Both LZ77 and LZSS are called “greedy” algorithms: They don’t look ahead into the input stream to analyze it for the best combination of indices and characters. Consider a dictionary-based encoding scheme that used nine bits to encode a single character and twenty-five bits to encode a combined index/offset pair. This scheme would have a break-even point somewhere between two and three characters, which means it would encode a match of two characters as two individual symbols and a match of three symbols as in index/offset token.

Consider now how we would go about encoding the phrase “Go To Statement Considered Harmful” if the contents of the phrase dictionary contained the following fragments: “Go T” “o S” “tat” “Stat.” A greedy encoder would naturally encode the “Go T” phrase of four characters length first, followed by the “o S” phrase of three characters length, then the “tat” phrase of three characters length. The output of the encoder up to this point would look like this:

Offset/Length of “Go T” : 25 bits
Offset/Length of “o S” : 25 bits
Offset/Length of “tat” : 25 bits
————
75 bits

The encoder looks like it was doing what makes sense, trying to build phrases up instead of characters. But an optimal encoder would encode the fragment as shown:

Offset/Length of “Go “ : 25 bits
Character ‘T’ : 9 bits
Character ‘o’ : 9 bits
Offset/Length of “Stat” : 25 bits
———-
68 bits

These figures clearly show that the greedy encoder did not do as well as the optimal encoder. But it should also be noted that even in this contrived example, the difference between the two is only about 10 percent. When using dictionary coding, it is difficult to find examples of optimal encoders outperforming greedy encoders by more than a few percent. The largest differences occur when only short phrases are in the dictionary, and there is a real possibility that encoding single symbols will take less space than a phrase.

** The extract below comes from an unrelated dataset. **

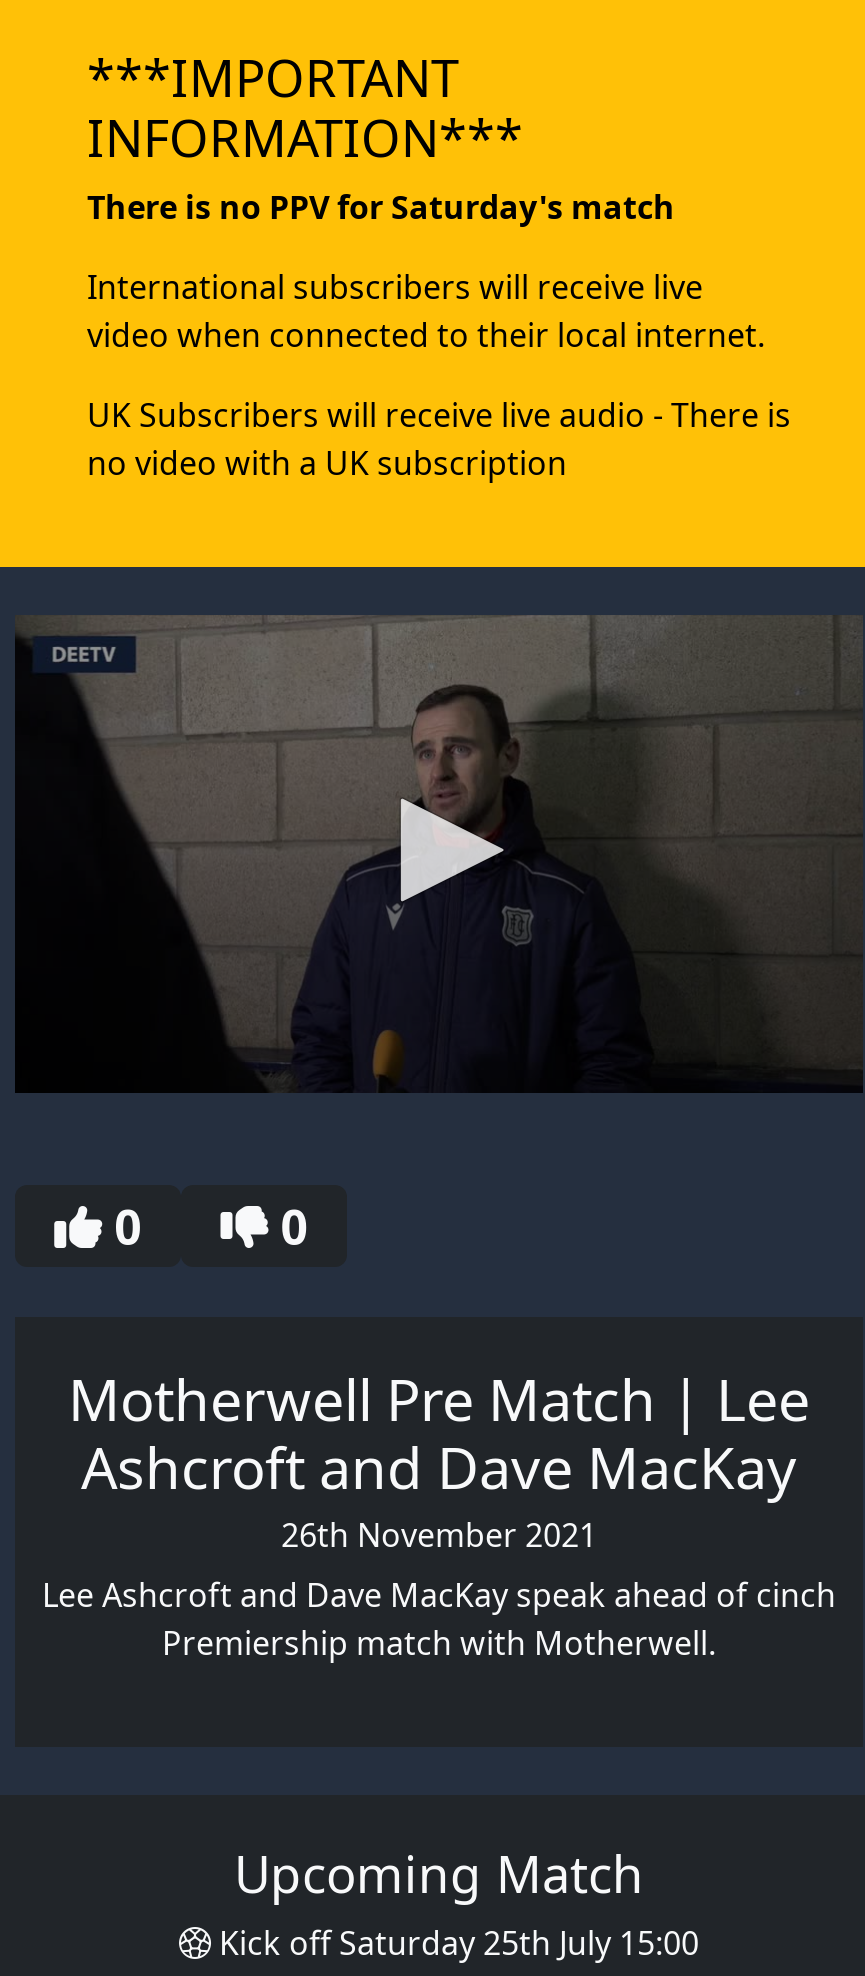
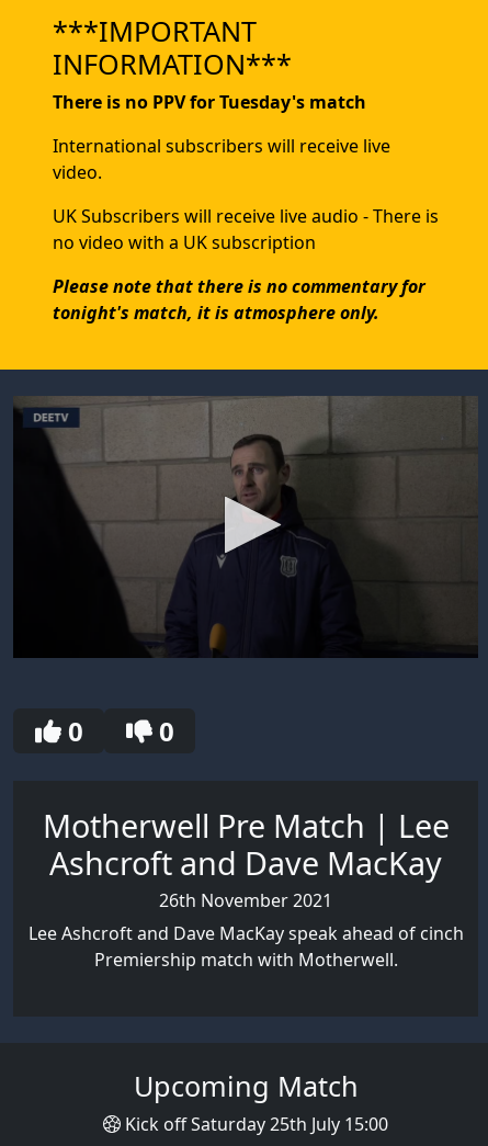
[87,185,683,229] There is no PPV for Saturday's match -> [53,90,371,114] There is no PPV for Tuesday's match
[87,313,765,357] video when connected to their local internet. -> [53,160,102,184] video.
none -> [53,274,425,325] Please note that there is no commentary for | tonight's match, it is atmosphere only.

The problem with optimal coding is simply one of payback. Implementing an optimal encoder generally means that encoding speed will be drastically reduced. While optimizing algorithms are available, they tend to be CPU intensive, and the profit derived is generally small. In the world of data compression, a few good heuristics are often more respected than a provably superior algorithm. The greedy heuristic in this case is definitely the choice of most compression programmers.

The Code

The C implementation of LZSS shown here is relatively simple. A production program would probably want to take advantage of numerous potential improvements, which will be discussed at the end of the chapter.

By the very nature of LZSS compression, the compression program will be considerably more complicated than the decoder. The decoder does not have to worry about maintaining the tree or searching for matches. Those two activities are what the encoder spends most of its time doing.

Constants and Macros

All of the constants and global data used in this program are shown following. The parameters of the text window are initially defined by deciding how many bits to allocate to the two fields used to define a pointer or index into the text window. In this example. INDEX_BIT_COUNT is set to twelve: It will use twelve bits to define an index into the text window. The LENGTH_BIT_COUNT macro is set to four bits, which means it will use a four-bit field to encode the length of a matching phrase.

After determining the size of the two bit fields, other macros can be given values derived from them. First, the WINDOW_SIZE is directly determined by the size of the INDEX_BIT_COUNT. In this case, our text window will consist of 4,096 bytes, or 1 << 12. Since we have allocated four bits for the length parameter used to encode a phrase, we will be able to encode a length of up to sixteen bytes, or 1 << 4. This is defined as the RAW_LOOK_AHEAD_SIZE.